Miles put the gun on Sorenson’s forehead. ‘Who are you?’

Sorenson didn’t speak.

‘Who. Are. You.’

‘I’ve read all about you, Miles,’ Sorenson said. ‘And I don’t think you can shoot in cold blood. Not again.’

He knew his real name. Miles dragged Sorenson off the mattress and cracked Sorenson’s head once against the tile floor. ‘How do you know my name? Who the hell are you?’

‘Your only hope of staying alive,’ Sorenson said.

‘Bullshit. You killed Allison. You put the bomb in her office. I saw you.’

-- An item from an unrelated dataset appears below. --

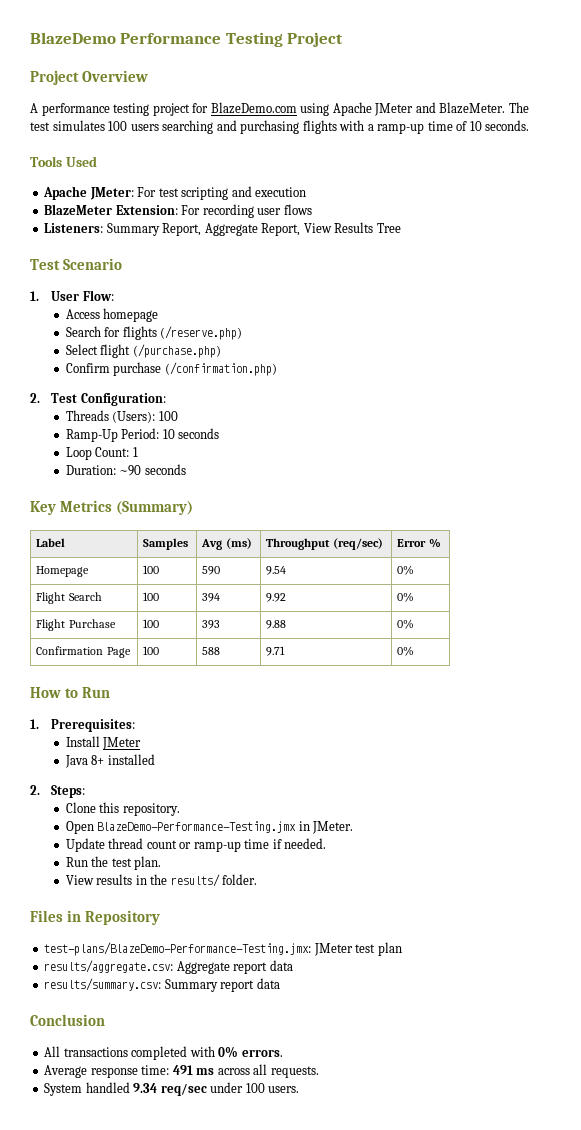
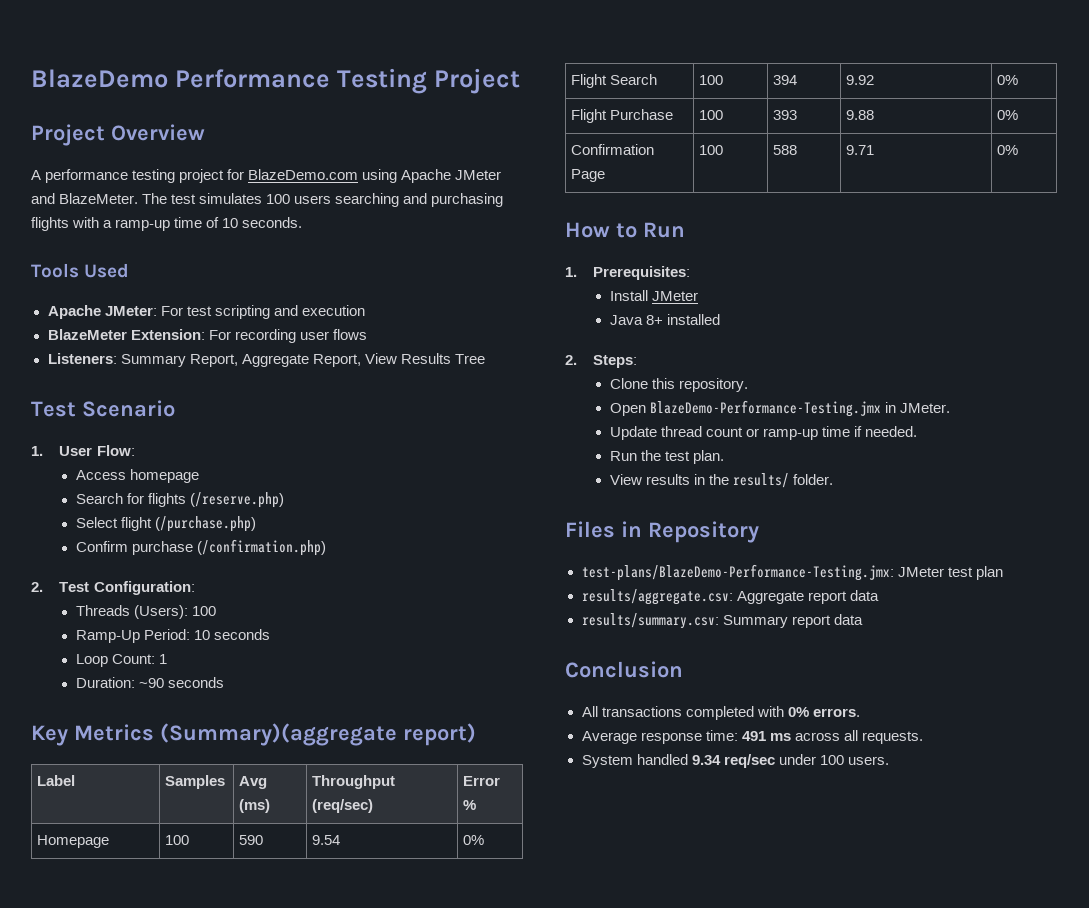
- Key Metrics (Summary)
+ Key Metrics (Summary)(aggregate report)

‘I didn’t kill her. I can explain. But not here. This is Quantrill’s turf.’

‘I know what I saw.’

‘You see a lot of things, Miles. You see Andy.’ Sorenson grinned past the blood in his teeth. ‘You don’t need to fight this war, not alone. Let me help you.’

Andy. He knew about Andy. ‘Who the hell are you?’ he screamed.

Sorenson jerked a thumb at Nathan. ‘Ask Mr. Explosives about who really planted the bomb.’

Nathan shook his head in horror. ‘No… he’s lying. I never hurt her…’ He fell to the floor, still handcuffed by one arm, and closed his free hand around Sorenson’s throat, tightened the grip. ‘You’re lying!’